* EXERCISE DESCRIPTION: Print every entry below again exactly as written, skipping the pictures.

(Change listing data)
◇ ◇ ◇ ◇ ◇
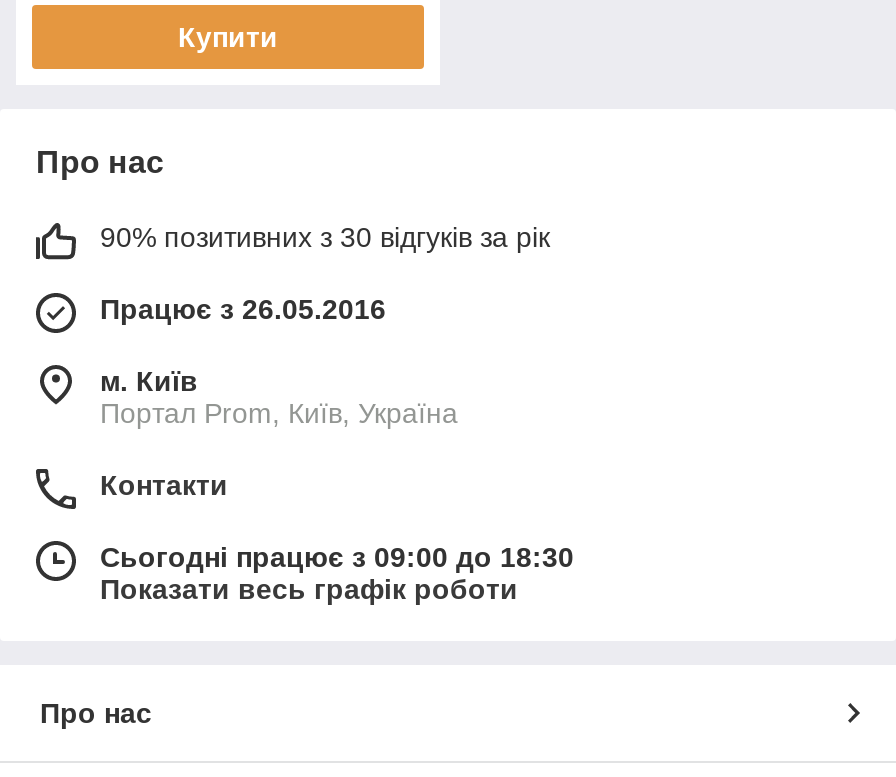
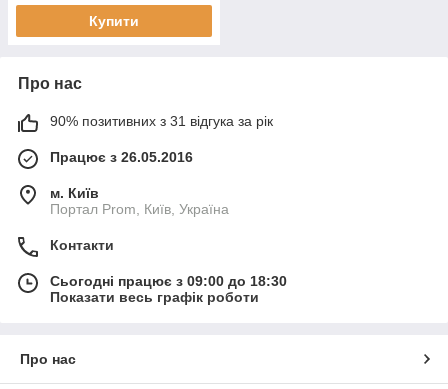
- 90% позитивних з 30 відгуків за рік
+ 90% позитивних з 31 відгука за рік
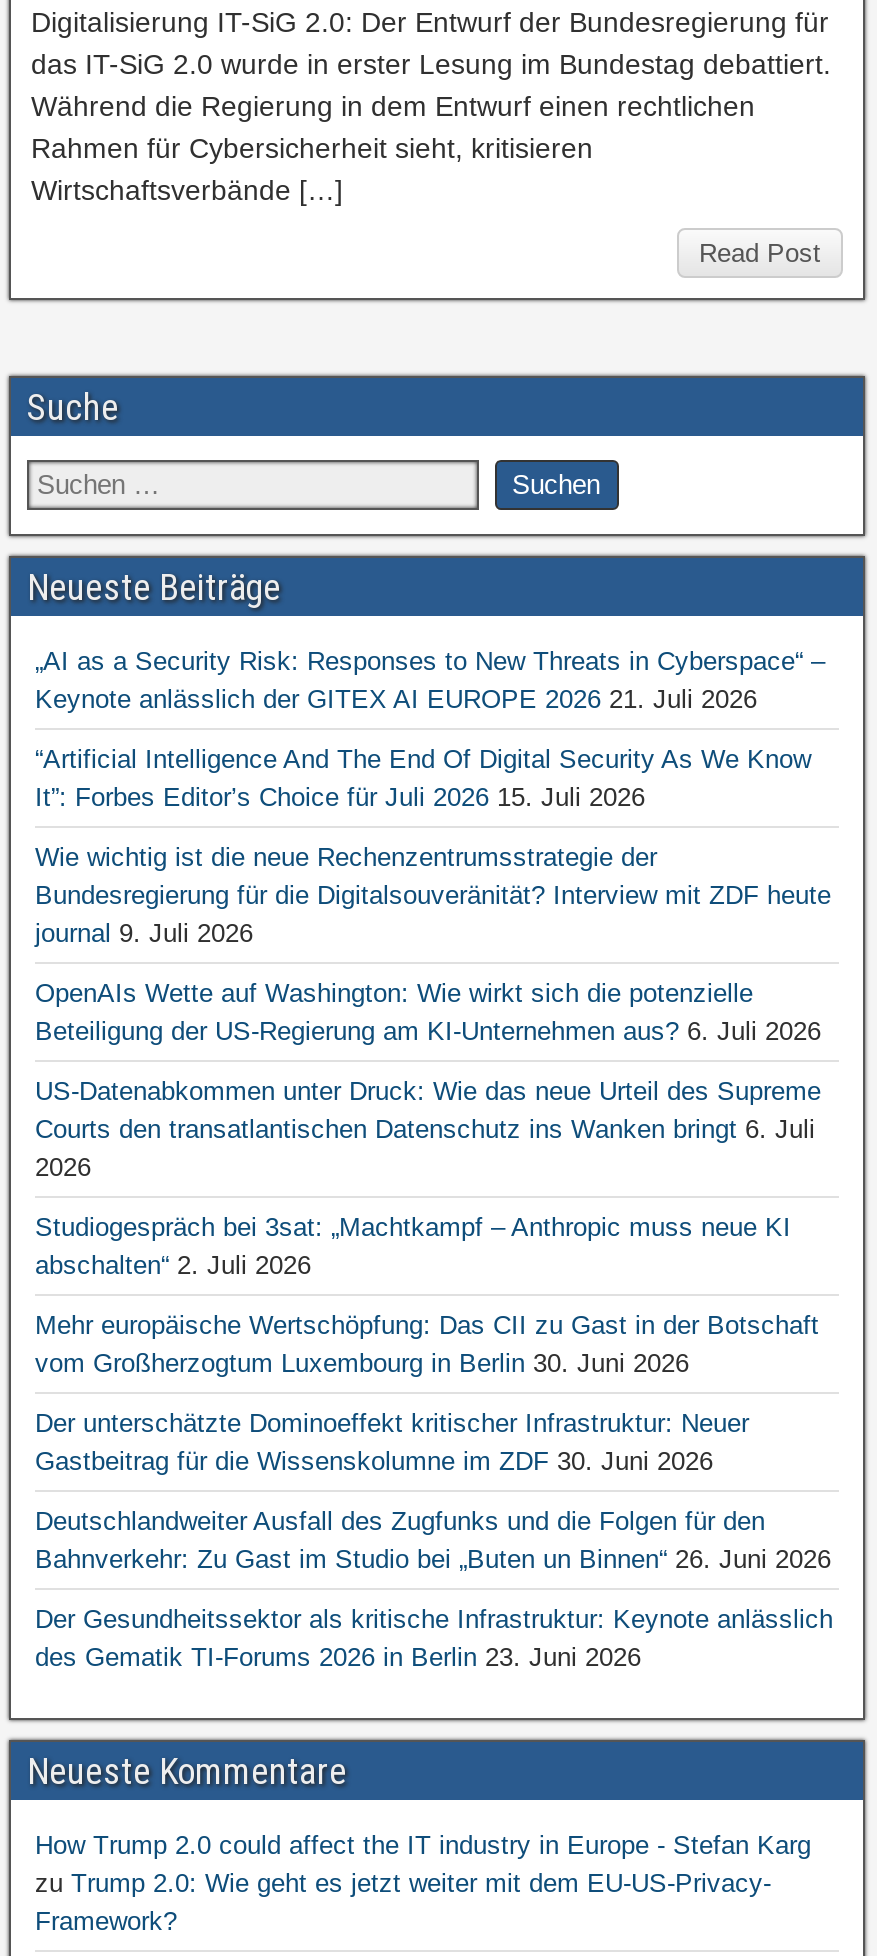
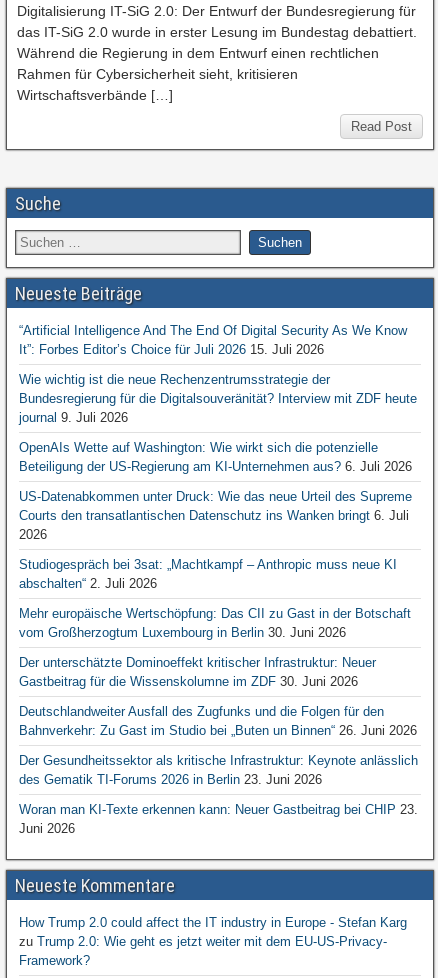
- „AI as a Security Risk: Responses to New Threats in Cyberspace“ –
- Keynote anlässlich der GITEX AI EUROPE 2026 21. Juli 2026

moved up: “Artificial Intelligence And The End Of Digital Security As We Know | It”: Forbes Editor’s Choice für Juli 2026 15. Juli 2026 | Wie wichtig ist die neue Rechenzentrumsstrategie der | ... | Der Gesundheitssektor als kritische Infrastruktur: Keynote anlässlich | des Gematik TI-Forums 2026 in Berlin 23. Juni 2026

+ Woran man KI-Texte erkennen kann: Neuer Gastbeitrag bei CHIP 23.
+ Juni 2026
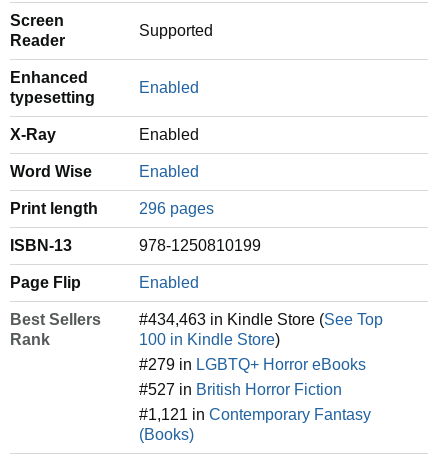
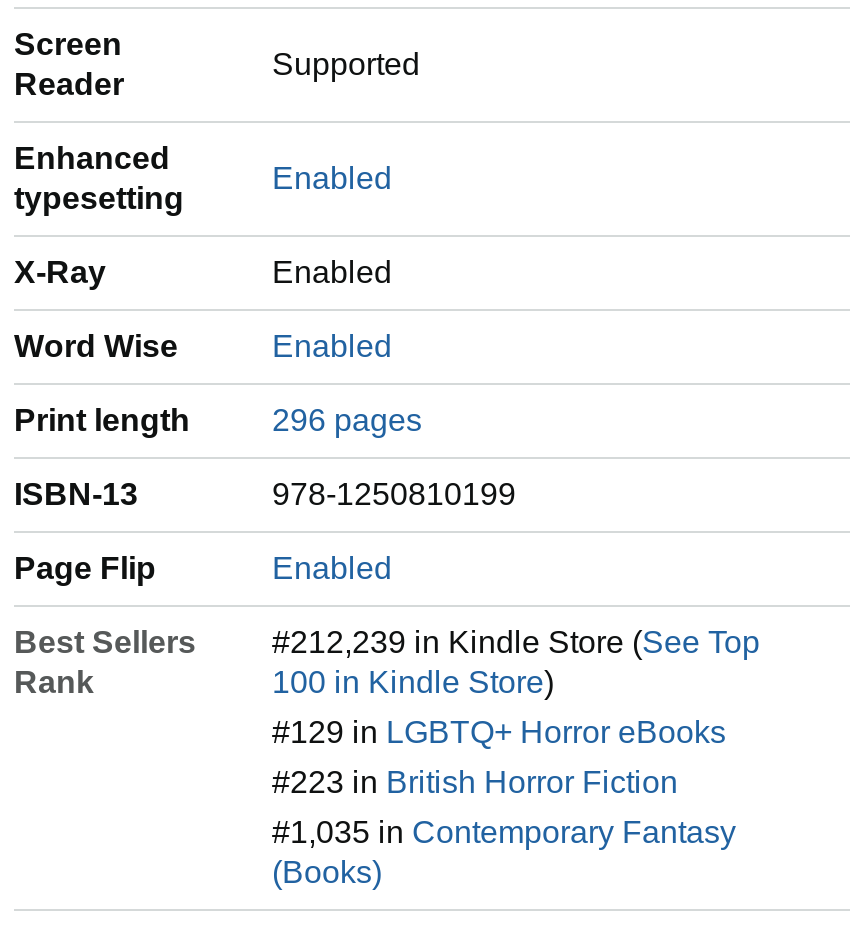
- #434,463 in Kindle Store (See Top
+ #212,239 in Kindle Store (See Top

- #279 in LGBTQ+ Horror eBooks
+ #129 in LGBTQ+ Horror eBooks

- #527 in British Horror Fiction
+ #223 in British Horror Fiction

- #1,121 in Contemporary Fantasy
+ #1,035 in Contemporary Fantasy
◇ ◇ ◇ ◇ ◇
* YOUR SOLUTION:
- 90% позитивних з 30 відгуків за рік
+ 90% позитивних з 31 відгука за рік
- „AI as a Security Risk: Responses to New Threats in Cyberspace“ –
- Keynote anlässlich der GITEX AI EUROPE 2026 21. Juli 2026

moved up: “Artificial Intelligence And The End Of Digital Security As We Know | It”: Forbes Editor’s Choice für Juli 2026 15. Juli 2026 | Wie wichtig ist die neue Rechenzentrumsstrategie der | ... | Der Gesundheitssektor als kritische Infrastruktur: Keynote anlässlich | des Gematik TI-Forums 2026 in Berlin 23. Juni 2026

+ Woran man KI-Texte erkennen kann: Neuer Gastbeitrag bei CHIP 23.
+ Juni 2026
- #434,463 in Kindle Store (See Top
+ #212,239 in Kindle Store (See Top

- #279 in LGBTQ+ Horror eBooks
+ #129 in LGBTQ+ Horror eBooks

- #527 in British Horror Fiction
+ #223 in British Horror Fiction

- #1,121 in Contemporary Fantasy
+ #1,035 in Contemporary Fantasy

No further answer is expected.